GDOT covered call positions are structurally neutral to slightly bullish; the modeled P&L assumes European-style exercise at expiration and ignores early assignment, transaction costs, dividends paid before expiry on the stock leg (when present), and the bid-ask spread on the listed chain. GDOT positions also carry Financial Services sector concentration risk; news flow inside the sector (peer earnings, regulatory shifts, supply-chain headlines) can move GDOT alongside the broader basket even when GDOT-specific fundamentals are unchanged. Short-premium structures like a covered call on GDOT carry tail risk when realized volatility exceeds the implied move; review historical GDOT earnings reactions and macro stress periods before sizing. Always rebuild the position from current GDOT chain quotes before placing a trade.
Frequently asked questions
- What is a covered call on GDOT?
- A covered call on GDOT is the covered call strategy applied to GDOT (stock). The strategy is structurally neutral to slightly bullish: A covered call pairs long stock with a short out-of-the-money call, collecting premium and capping upside above the short strike in exchange for income. With GDOT stock trading near $12.71, the strikes shown on this page are snapped to the nearest listed GDOT chain strike and the premiums come straight from the end-of-day bid/ask midpoint.
- How are GDOT covered call max profit and max loss calculated?

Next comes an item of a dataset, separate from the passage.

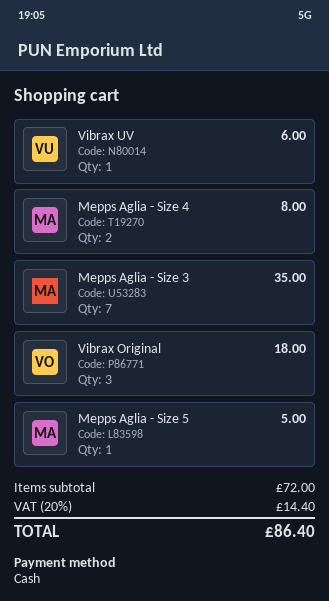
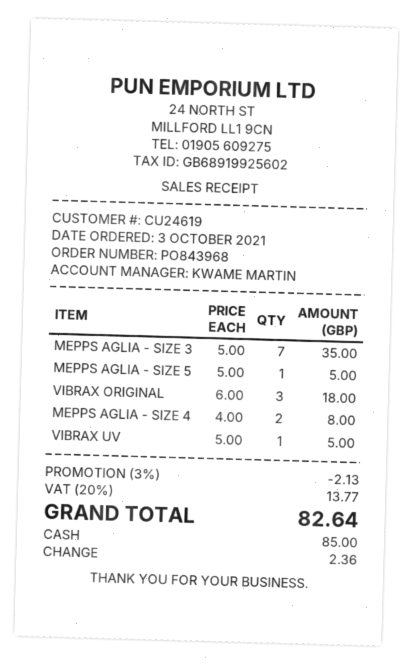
Vibrax UV: 1 for 6.00 -> 1 for 5.00
discount: none -> 3% = 2.13
tax: 20% = 14.40 -> 20% = 13.77
total: 86.40 -> 82.64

- Max profit equals short-strike minus cost basis plus premium times 100; max loss is cost basis minus premium (at zero). Breakeven is cost basis minus premium. For the GDOT covered call priced from the end-of-day chain at a 30-day expiry (ATM IV 38.00%), the computed maximum profit is unbounded per contract and the computed maximum loss is unbounded per contract. Live intraday quotes will differ as the chain moves through the trading session.

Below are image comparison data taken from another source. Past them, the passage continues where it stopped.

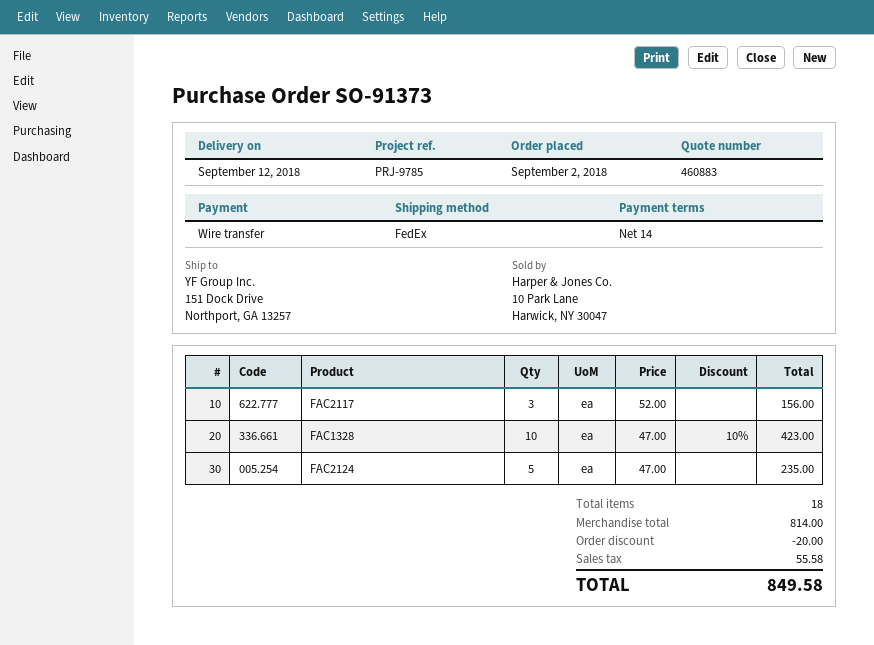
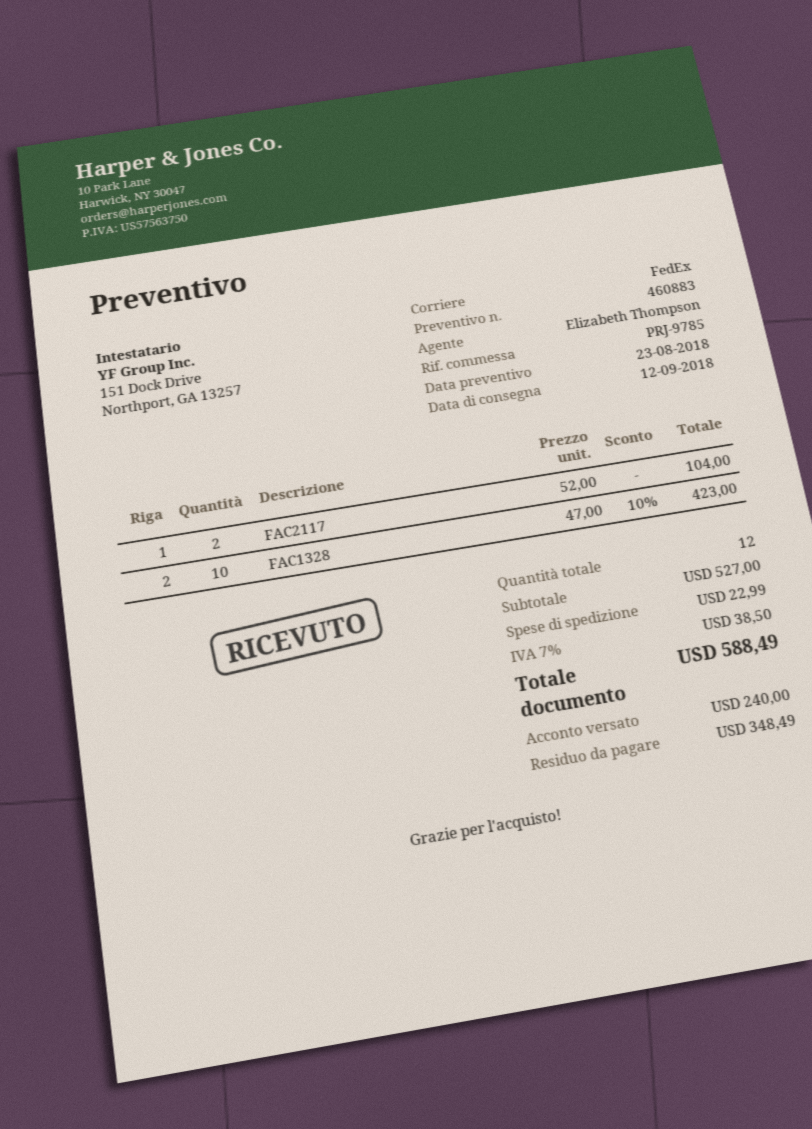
FAC2117: 3 x 52.00 = 156.00 -> 2 x 52.00 = 104.00
FAC2124: 5 x 47.00 = 235.00 -> none
total quantity: 18 -> 12
subtotal: 814.00 -> 527.00
discount: 20.00 -> none
shipping: none -> 22.99
tax: 55.58 -> 38.50
total: 849.58 -> 588.49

- What is the breakeven for a GDOT covered call?
- The breakeven for the GDOT covered call priced on this page is no defined breakeven on the modeled curve at expiration, derived from end-of-day chain premiums. Breakeven is the underlying price at which the strategy's P&L crosses zero ignoring transaction costs and assignment risk. The current GDOT market-implied 1-standard-deviation expected move is approximately 10.89%; if the move sits well outside the breakeven distance, the structure's risk-reward becomes correspondingly tighter.
- When should you consider a covered call on GDOT?

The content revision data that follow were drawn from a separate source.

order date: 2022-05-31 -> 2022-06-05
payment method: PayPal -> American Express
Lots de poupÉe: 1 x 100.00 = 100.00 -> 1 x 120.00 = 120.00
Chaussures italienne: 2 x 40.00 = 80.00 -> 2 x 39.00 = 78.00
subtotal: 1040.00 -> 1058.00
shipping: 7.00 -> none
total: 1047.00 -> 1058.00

- Covered calls on GDOT are an income strategy run on existing GDOT stock positions; traders typically sell calls at 25-35 delta with 30-45 days to expiration to balance premium against upside cap.
- How does current GDOT implied volatility affect this covered call?
- GDOT ATM IV is at 38.00% with IV rank near 6.42%, which is on the low end of its 1-year range. Premium-buying structures (long call, long put, debit spreads) are relatively cheap in this regime; premium-selling structures collect less credit per unit risk.